I have elsewhere introduced the term “ex-colony tourism” (Körber 2017) to study, for the Danish context, what Bob McKercher and Patrick d’Espoir Decosta have described as “the lingering effect of colonialism for tourist movement” (McKercher, and Decosta 2007). The authors are primarily concerned with a quantitative study to prove how travel behavior can be impacted by feelings of affiliation towards former colonies. My research suggests that such feelings of affiliation are shaped and perpetuated by tourist discourse and practices. This article’s findings are based on the study of tourist advertisement, articles in travel sections of Swedish newspapers, and travel reports, as well as on fieldwork conducted in the former Scandinavian territories in the West Indies and in West Africa. Tourism has proven an apt opportunity to study the impact of Scandinavian colonialism, not only on the former overseas territories, but also on Scandinavian self-representations. Ex-colony tourism is an interesting case in that it aims to balance the recognition of a potentially uncomfortable legacy on the one hand and a cheerful and pleasant experience on the other.
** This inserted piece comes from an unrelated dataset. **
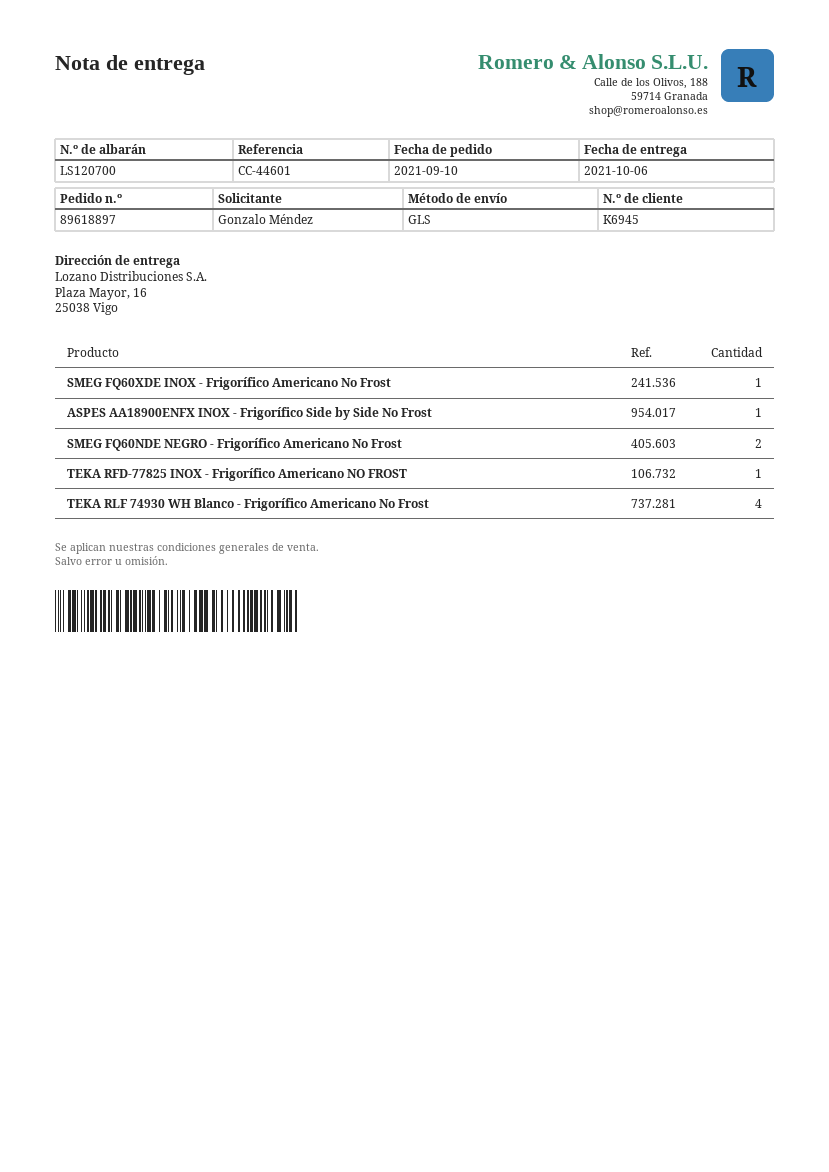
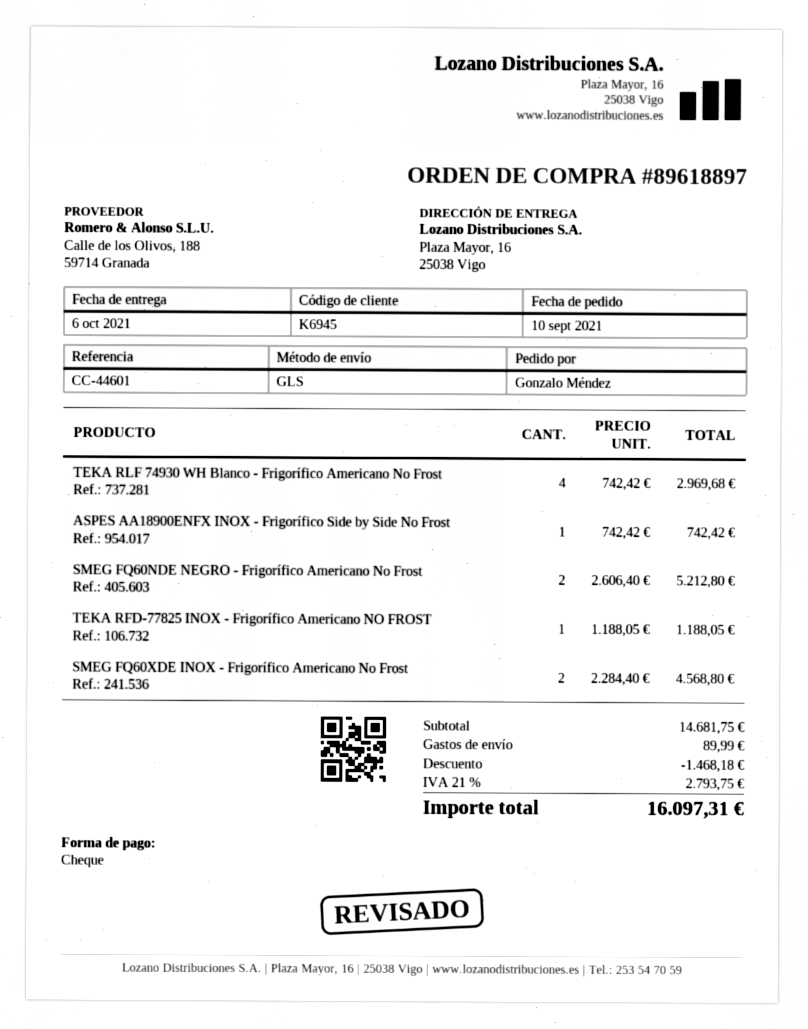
SMEG FQ60XDE INOX - Frigorífico Americano No Frost: 1 -> 2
Indeed, what the island’s self-representations as a travel and investment destination have in common with representations of the former colony in Swedish travel-related publications is their evocation of imaginations of a Caribbean “paradise.” But what are the implications for an understanding of the Swedish colonial legacy when St. Barthélemy is described as the epitome of a Caribbean “paradise” destination?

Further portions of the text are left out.